EXTRACTED DATA START

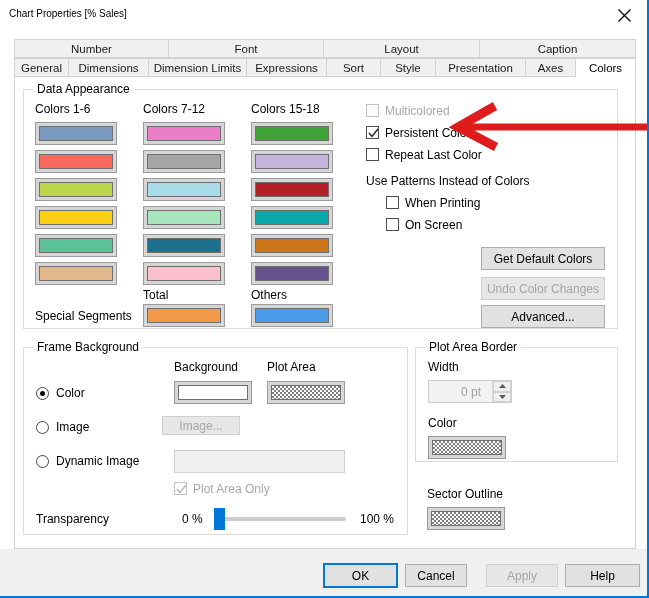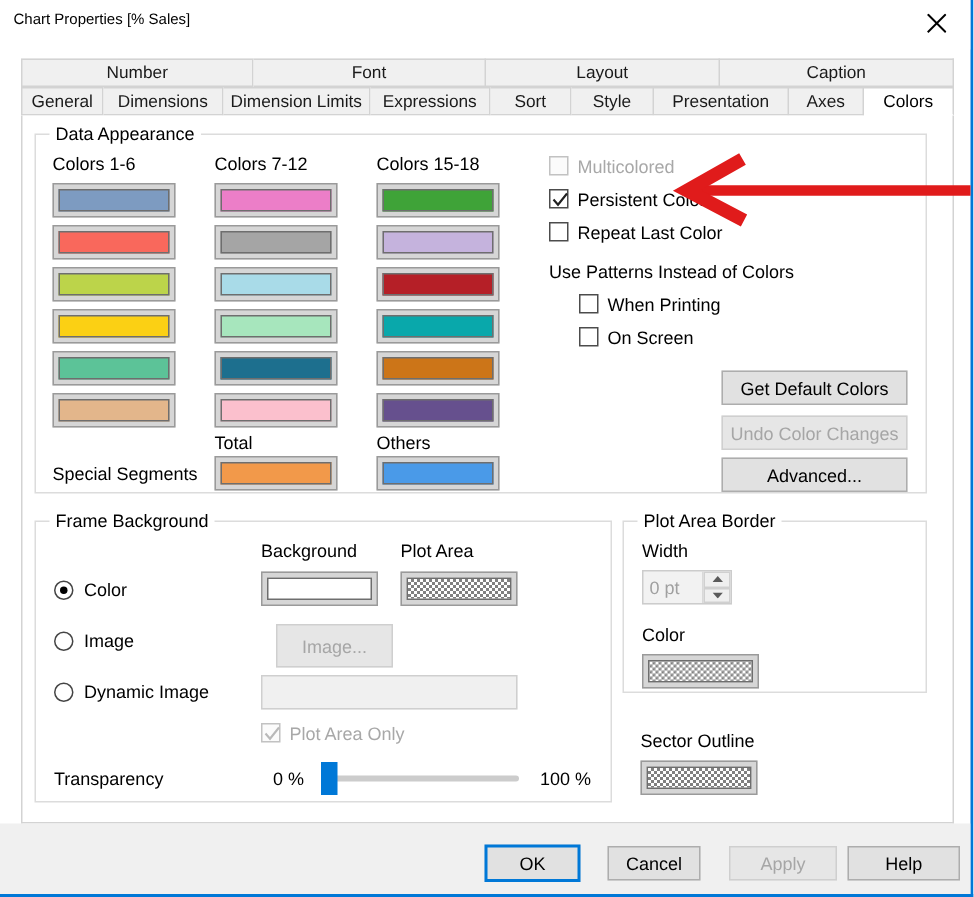--- a/index.html
+++ b/index.html
@@ -227,11 +227,12 @@
   .spin {
     position: absolute;
     box-sizing: border-box;
-    width: 60px; height: 23px;
+    width: 84px; height: 23px;
     border: 1px solid #cccccc;
     background: #f2f2f2;
     display: flex;
     cursor: default;
+    padding-left: 28px;
   }
   .spin .val {
     flex: 1;

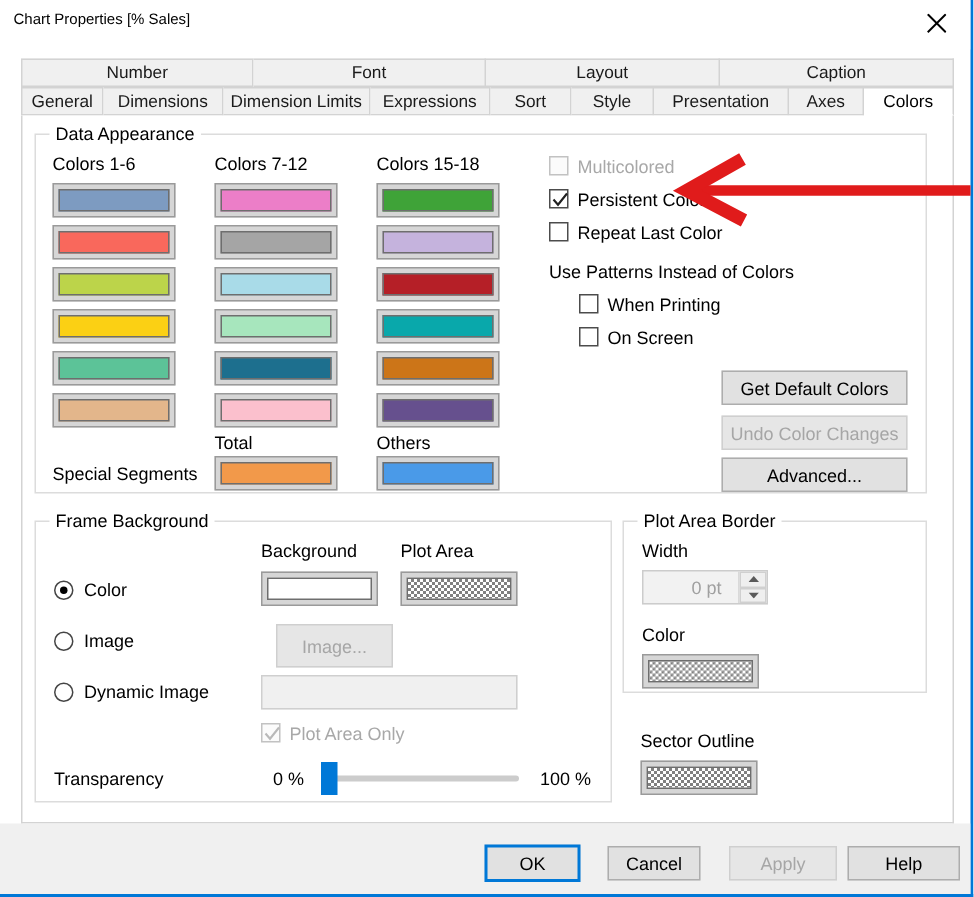--- a/index.html
+++ b/index.html
@@ -464,7 +464,7 @@
         <i class="checkers"></i>
       </div>
 
-      <div class="btn disabled" style="left:160px; top:68px; width:78px; height:29px;">Image...</div>
+      <div class="btn disabled" style="left:138px; top:68px; width:78px; height:19px;">Image...</div>
 
       <div class="tbox readonly" style="left:150px; top:102px; width:171px; height:23px;"></div>
 

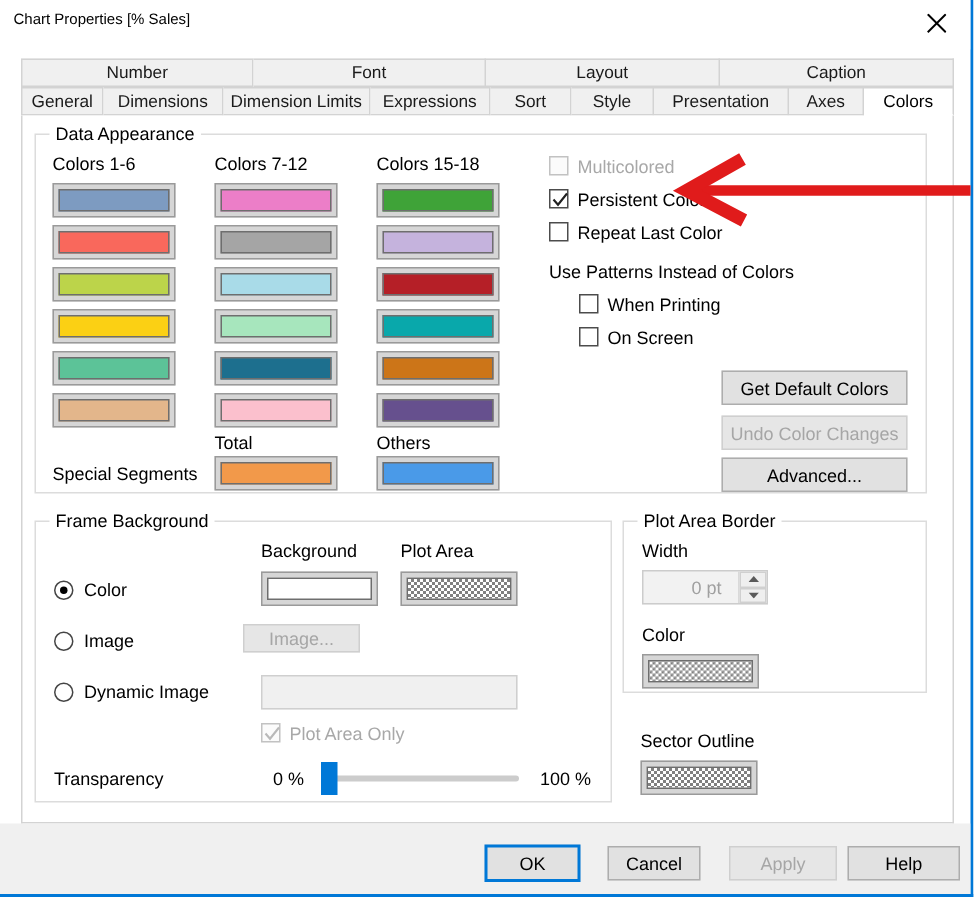--- a/index.html
+++ b/index.html
@@ -517,7 +517,7 @@
   </div>
 
   <div class="footer">
-    <div class="btn default" style="left:323px; top:14px; width:64px; height:25px;">OK</div>
+    <div class="btn default" style="left:323px; top:14px; width:75px; height:25px;">OK</div>
     <div class="btn" style="left:405px; top:15px; width:62px; height:23px;">Cancel</div>
     <div class="btn disabled" style="left:486px; top:15px; width:72px; height:23px;">Apply</div>
     <div class="btn" style="left:565px; top:15px; width:75px; height:23px;">Help</div>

EXTRACTED DATA END

ASSIGNMENT: Omit the pictures and output all remaining material exactly.

PROBLEM SOLUTION:
--- a/index.html
+++ b/index.html
@@ -227,11 +227,12 @@
   .spin {
     position: absolute;
     box-sizing: border-box;
-    width: 60px; height: 23px;
+    width: 84px; height: 23px;
     border: 1px solid #cccccc;
     background: #f2f2f2;
     display: flex;
     cursor: default;
+    padding-left: 28px;
   }
   .spin .val {
     flex: 1;

--- a/index.html
+++ b/index.html
@@ -464,7 +464,7 @@
         <i class="checkers"></i>
       </div>
 
-      <div class="btn disabled" style="left:160px; top:68px; width:78px; height:29px;">Image...</div>
+      <div class="btn disabled" style="left:138px; top:68px; width:78px; height:19px;">Image...</div>
 
       <div class="tbox readonly" style="left:150px; top:102px; width:171px; height:23px;"></div>
 

--- a/index.html
+++ b/index.html
@@ -517,7 +517,7 @@
   </div>
 
   <div class="footer">
-    <div class="btn default" style="left:323px; top:14px; width:64px; height:25px;">OK</div>
+    <div class="btn default" style="left:323px; top:14px; width:75px; height:25px;">OK</div>
     <div class="btn" style="left:405px; top:15px; width:62px; height:23px;">Cancel</div>
     <div class="btn disabled" style="left:486px; top:15px; width:72px; height:23px;">Apply</div>
     <div class="btn" style="left:565px; top:15px; width:75px; height:23px;">Help</div>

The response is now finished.